Experiencing Failure

Yes, your first-time-chess-club-going-beginner-level kindergartner will be ready for tournaments much sooner than you think. Not only do these little tykes play in tournaments, they win! So why should you bother going to chess tournaments anyway?

To experience failure.

Of course, that doesn’t sound very encouraging and only a handful of kids at each tournament win a trophy. But hear me out…

Our observations, compiled data, and experiences show that even the kids who have a “bad” day usually want to go back and play chess again. We’ve seen kids who get put on academic probation and have chess taken away only to see those kids raise their grade because they want to play chess again.

We even looked at a large sample size of students from across 75+ schools and determined that the more tournaments a player goes to, and especially if that player travels to tournaments that are further away, the more likely they are to make it onto the 4-player team at the State Team Championship at the end of the year.

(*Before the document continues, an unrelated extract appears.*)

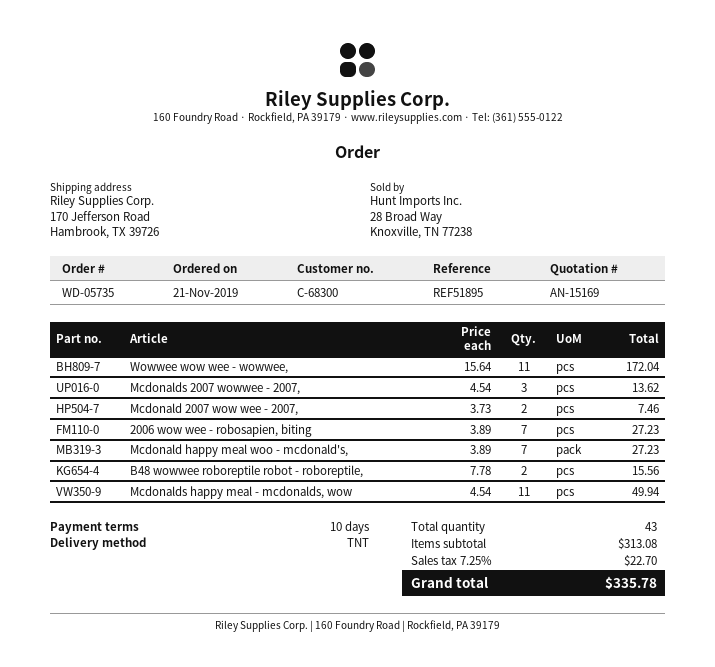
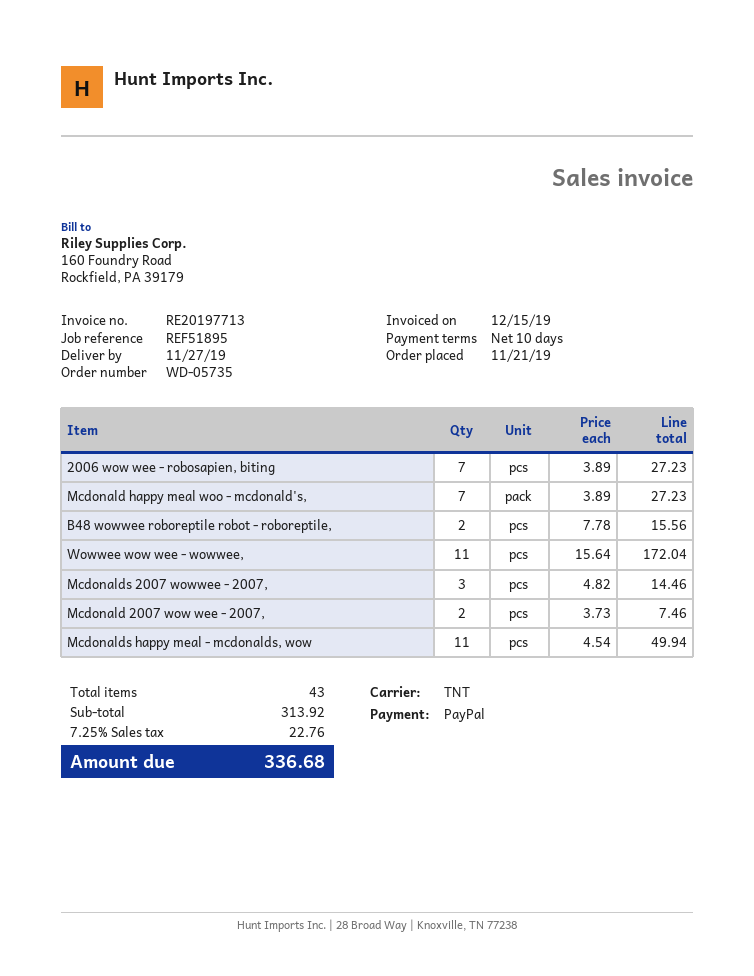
Mcdonalds 2007 wowwee - 2007,: 3 x 4.54 = 13.62 -> 3 x 4.82 = 14.46
subtotal: 313.08 -> 313.92
tax: 7.25% = 22.70 -> 7.25% = 22.76
total: 335.78 -> 336.68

In Phoenix, Arizona during the 2015 US Open, then US Chess president Ruth Herring gave a presentation that stated “Winning = Fun” in chess. She did a year long study analyzing why kids leave chess, among other things, and determined that winning plays huge part in why kids stick around. Therefore, if you want your kids to benefit in chess, they must learn to lose before they can learn to win.

But it all starts with going to your first chess tournament.

Understand that failing doesn’t need to be a horrible endeavor and chess is a safe way to teach this lesson. It teaches us how to lose, figure out what we did wrong, and come back more prepared next time. As parents, you have an opportunity to take this failure and improve your child’s outlook on life.

Of course, if they stick with it and keep trying, eventually they will see the value of their effort. Chess is a vehicle through which anyone can learn to be humble, understand their strengths, and work of their weaknesses. One of the best feelings can be wondering what to do with all the trophies you’ve accumulated over time.

Still not convinced?

There are some valuable life skills that are taught at chess tournaments beyond how to handle failure. Self-reliance and team work are other skills chess can teach even the youngest if people. Did you know that in a chess tournament, we don’t have umpires or referees? We have what is called a tournament director (TD). But unlike a sports official, the TD will not intervene in the game when something goes wrong. Instead, if something is wrong, it is up to the player to raise their hand, make a claim to the TD, and the TD will then evaluate or work through the claim with that player. This concept of self-reliance is very key to a child’s success at a tournament and it is a lesson that every kid learns within their first three or four tournaments.

There is also the idea of team work. A lot of people don’t realize it but, at the scholastic level, chess is every bit an individual mind-sport as it is a team sport. For most people, they attend tournaments alongside other players from their school. Those players then form a team and play against the other teams. Therefore, the good decisions your child makes at the chess board translate into helping the team towards their goal: a big beautiful trophy that will be shown off at their school.